What is being asked
Starting with the line that includes "155 | Close_Sell_2: 1 -> 3", write out every remaining line of the records below exactly as it appears, leaving out any images.

Before-and-after change data
- - - - - - -

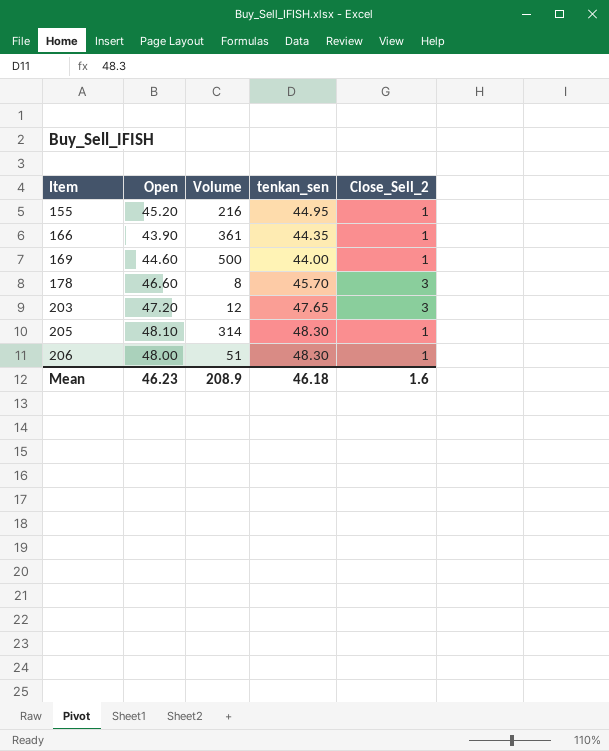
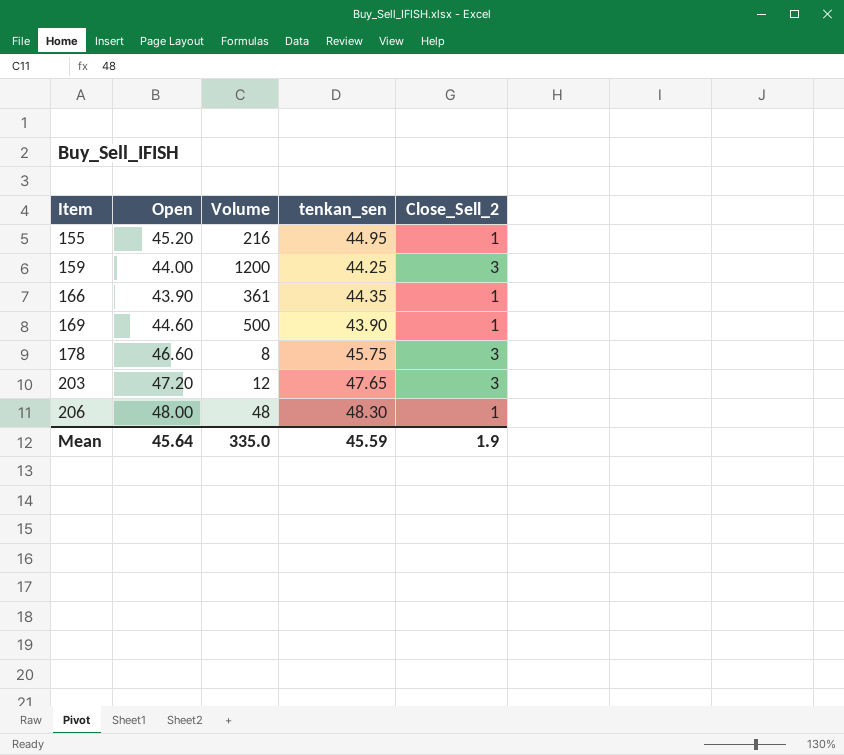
row 205: 48.10 | 314 | 48.30 | 1 -> none
row 159: none -> 44.00 | 1200 | 44.25 | 3
169 | tenkan_sen: 44.00 -> 43.90
178 | tenkan_sen: 45.70 -> 45.75
206 | Volume: 51 -> 48
Mean | Open: 46.23 -> 45.64
Mean | Volume: 208.9 -> 335.0
Mean | tenkan_sen: 46.18 -> 45.59
Mean | Close_Sell_2: 1.6 -> 1.9

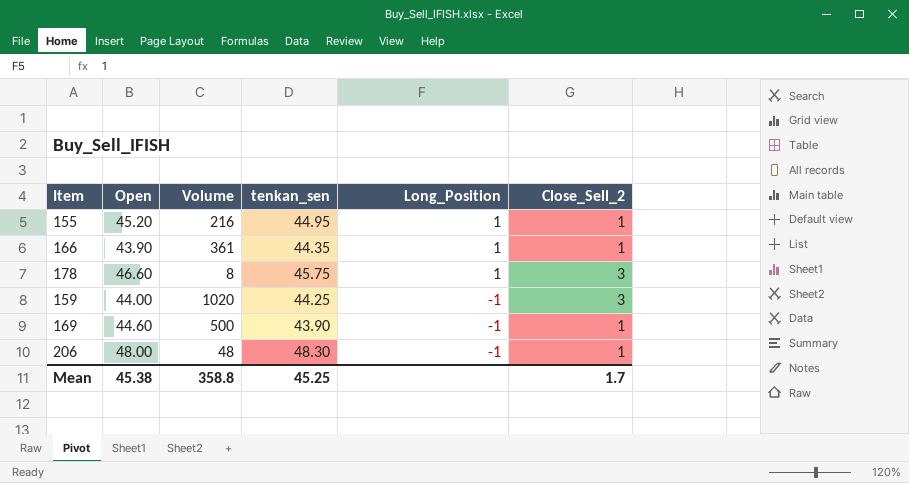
row order: Item ascending -> Long_Position descending
column Long_Position | position: none -> 5
row 203: 47.20 | 12 | 47.65 | 3 -> none
159 | Volume: 1200 -> 1020
Mean | Open: 45.64 -> 45.38
Mean | Volume: 335.0 -> 358.8
Mean | tenkan_sen: 45.59 -> 45.25
Mean | Close_Sell_2: 1.9 -> 1.7

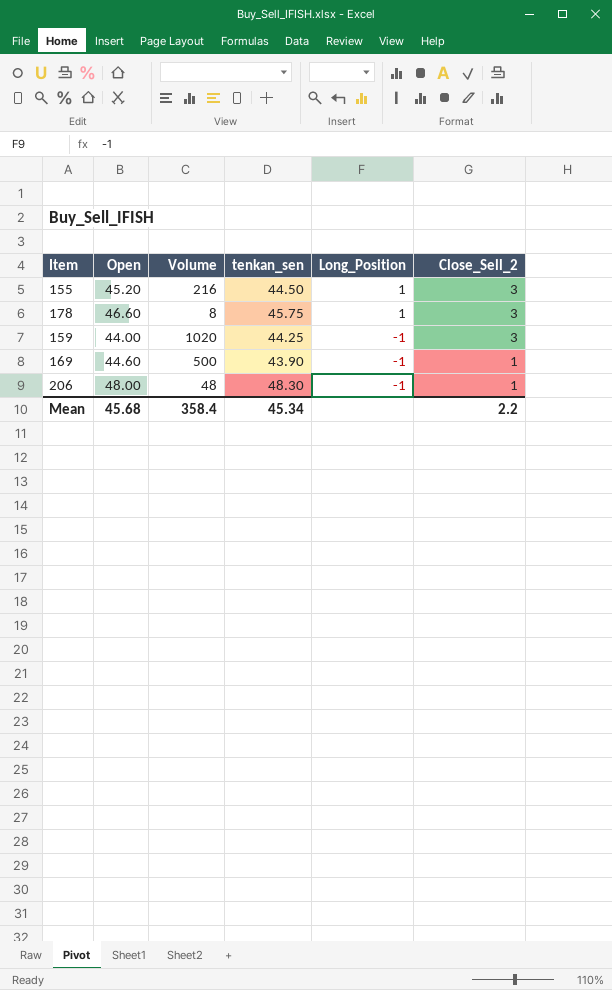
row 166: 43.90 | 361 | 44.35 | 1 | 1 -> none
155 | tenkan_sen: 44.95 -> 44.50
155 | Close_Sell_2: 1 -> 3
Mean | Open: 45.38 -> 45.68
Mean | Volume: 358.8 -> 358.4
Mean | tenkan_sen: 45.25 -> 45.34
Mean | Close_Sell_2: 1.7 -> 2.2

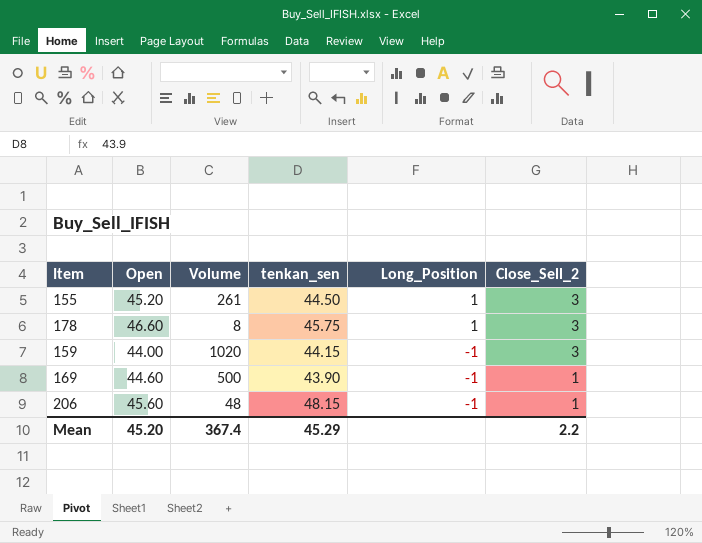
155 | Volume: 216 -> 261
159 | tenkan_sen: 44.25 -> 44.15
206 | Open: 48.00 -> 45.60
206 | tenkan_sen: 48.30 -> 48.15
Mean | Open: 45.68 -> 45.20
Mean | Volume: 358.4 -> 367.4
Mean | tenkan_sen: 45.34 -> 45.29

- - - - - - -

Exercise response
155 | Close_Sell_2: 1 -> 3
Mean | Open: 45.38 -> 45.68
Mean | Volume: 358.8 -> 358.4
Mean | tenkan_sen: 45.25 -> 45.34
Mean | Close_Sell_2: 1.7 -> 2.2

155 | Volume: 216 -> 261
159 | tenkan_sen: 44.25 -> 44.15
206 | Open: 48.00 -> 45.60
206 | tenkan_sen: 48.30 -> 48.15
Mean | Open: 45.68 -> 45.20
Mean | Volume: 358.4 -> 367.4
Mean | tenkan_sen: 45.34 -> 45.29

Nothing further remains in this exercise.